Skyclad – Recensione: Another Fine Mess

Questo è un disco veramente strano. Di fatto si tratta di una documentazione alquanto personale del 1995 che gli Skyclad ci regalano proprio in concomitanza dell’uscita del loro album più recente singolo ‘Sword Of A Thousand Men’. Quando usiamo i termini ‘documentazione alquanto personale’ di fatto ci limitiamo ad un discorso estremamente oggettivo senza esprimere alcun giudizio e purtroppo viene anche il momento di farlo. La tentazione di stroncare il lavoro è altissima, ma sarebbe impietoso, sia per la caratura della band che per gli scopi con cui questo disco è stato confezionato. ‘Another Fine Mess’, come detto è un tentativo di cristallizzare nel tempo un momento particolare, il 1995 appunto, con la svolta musicale della formazione verso sonorità decisamente più acoustic/folk ed il passaggio alla Massacre (a dire il vero una delle case discografiche meno indicate per le aspettative della formazione di allora). L’album fondamentalmente verte sulla registrazione dello show al Dynamo Open Air e non sarebbe un male se la registrazione solo avesse un po’ più di dinamica sonora (soprattutto per chi quel giorno era li a sentirli, come il vs. affezionato che sta scrivendo), ma per il resto il disco sembra essere uno strano parto di una band il cui futuro non appare ancora del tutto chiaro (ebbene si: che band potranno mai essere senza Martin Walkyier?). Il valore delle composizioni contenute non di discute, un po’ più discutibile è la resa delle medesime ed assolutamente pessima è la confezione. I quattro brani finali del CD sono invece tracce registrate in studio.
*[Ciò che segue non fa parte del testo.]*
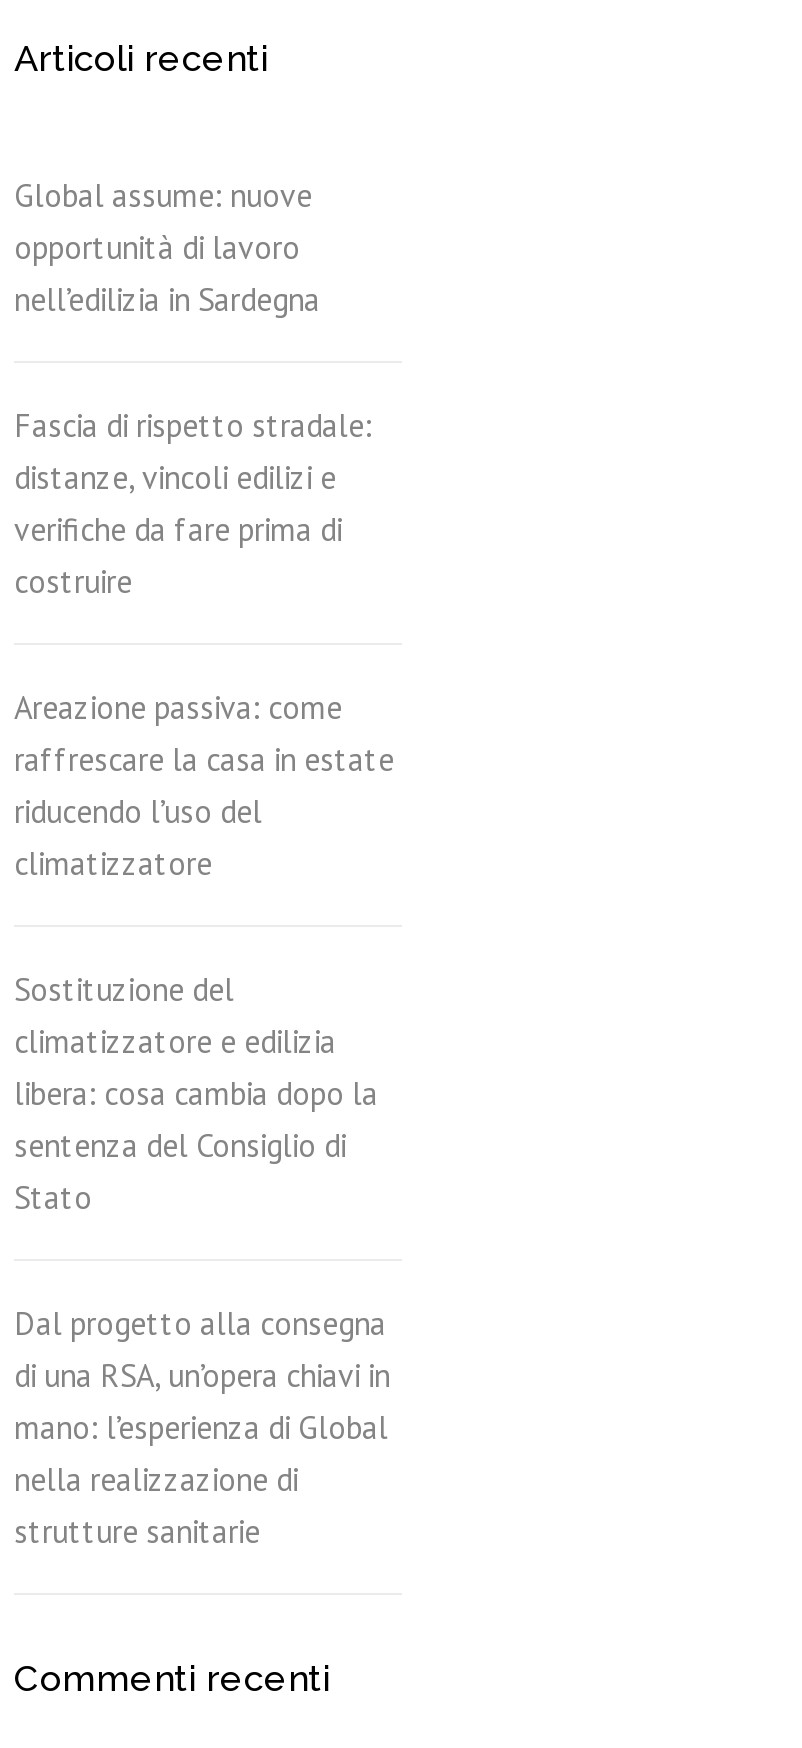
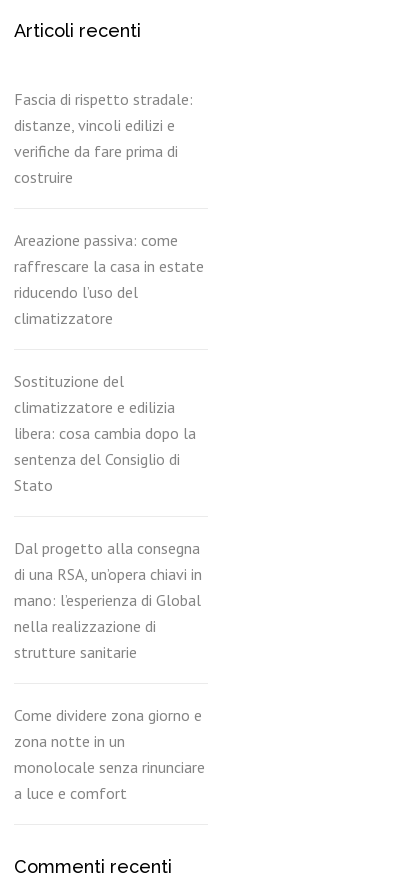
- Global assume: nuove
- opportunità di lavoro
- nell’edilizia in Sardegna

moved up: Fascia di rispetto stradale: | distanze, vincoli edilizi e | verifiche da fare prima di | ... | nella realizzazione di | strutture sanitarie

+ Come dividere zona giorno e
+ zona notte in un
+ monolocale senza rinunciare
+ a luce e comfort
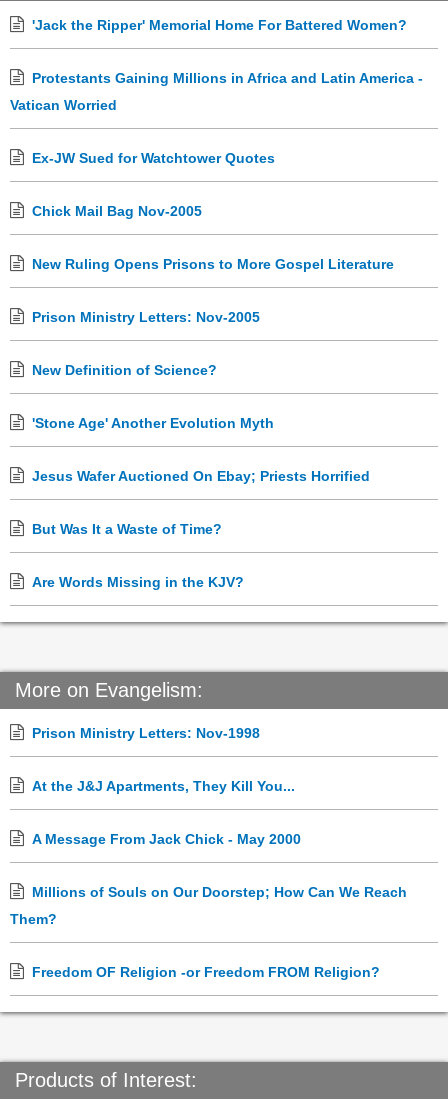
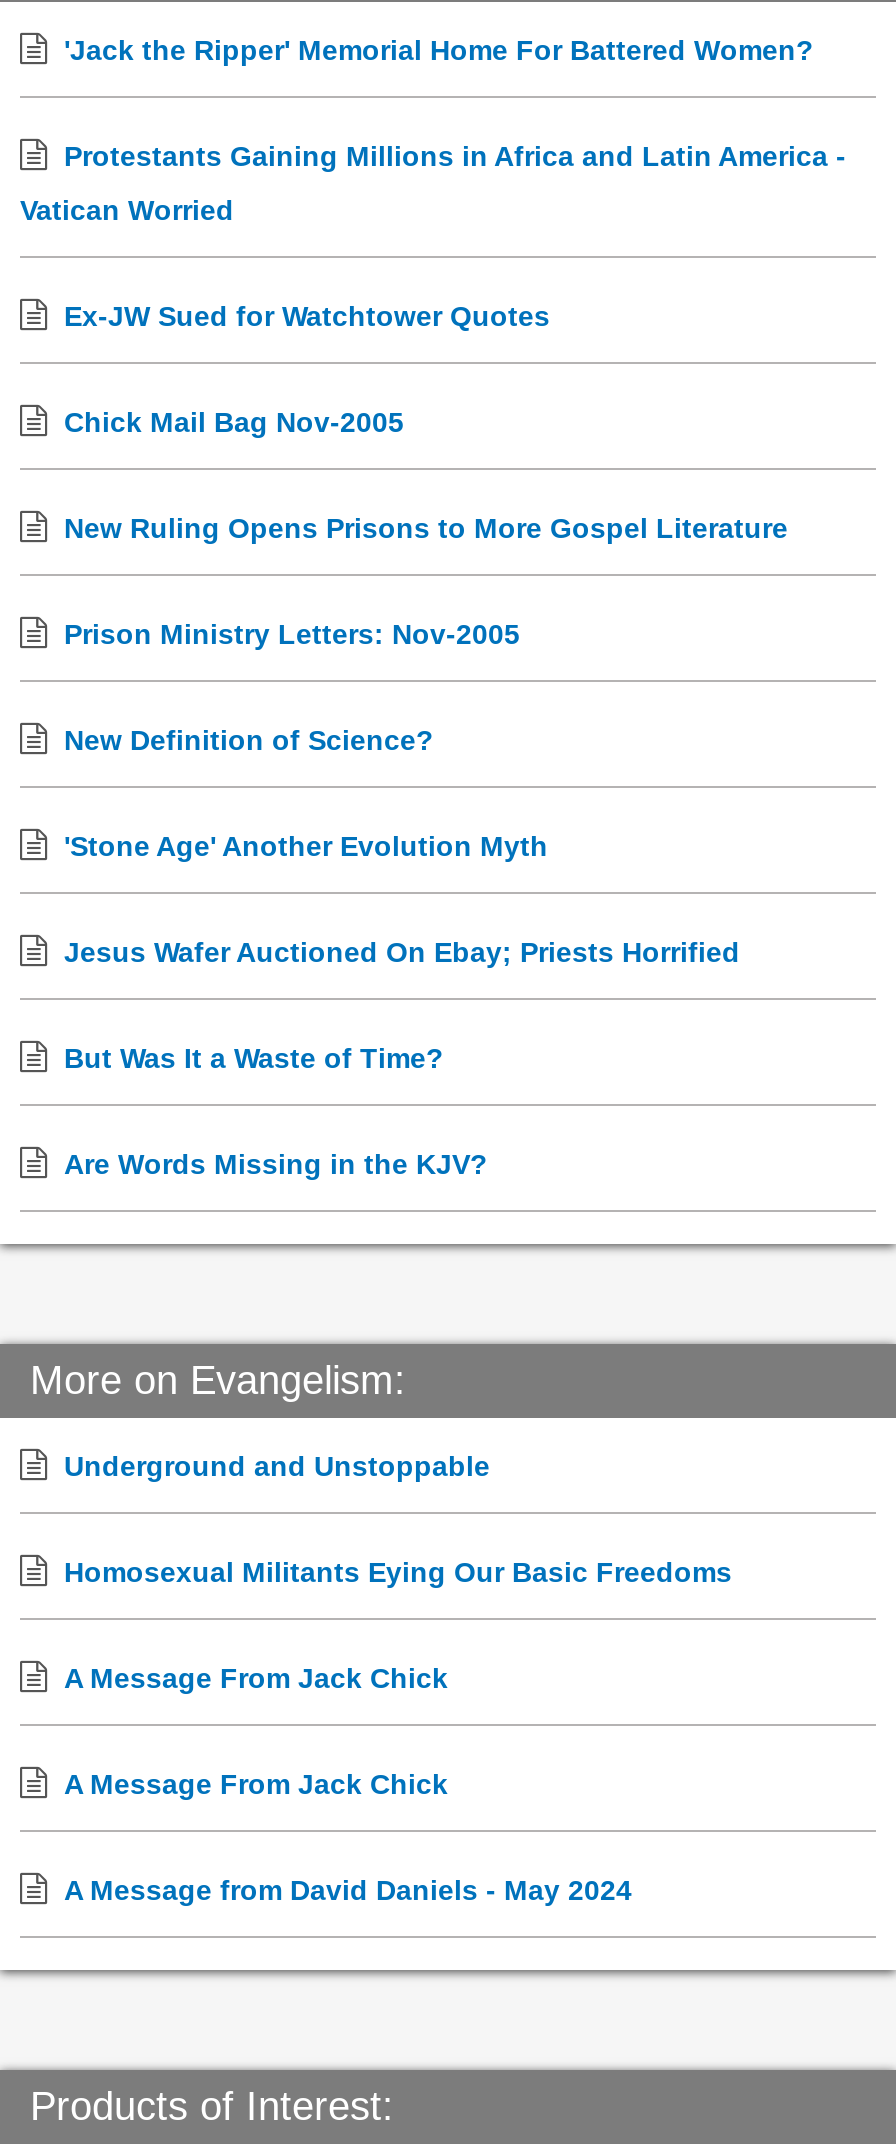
- Prison Ministry Letters: Nov-1998
- At the J&J Apartments, They Kill You...
- A Message From Jack Chick - May 2000
- Millions of Souls on Our Doorstep; How Can We Reach
- Them?
- Freedom OF Religion -or Freedom FROM Religion?
+ Underground and Unstoppable
+ Homosexual Militants Eying Our Basic Freedoms
+ A Message From Jack Chick
+ A Message From Jack Chick
+ A Message from David Daniels - May 2024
Si tratta delle quattro canzoni acustiche che nel 1998 furono pubblicate nell’EP ‘Outrageous Fourtunes’, stampato in sole mille copie promozionali che vennero accluse ai promo di ‘The Answer Machine’. I quattro brani, soprattutto per i fan, sono in fondo il vero core business di questo disco e da soli forse valgono l’acquisto sempre che, al di là del collezionismo, siate interessati al lato più intimista di questa formazione unica nel panorama metal mondiale. Un disco strano… ma l’abbiamo già detto.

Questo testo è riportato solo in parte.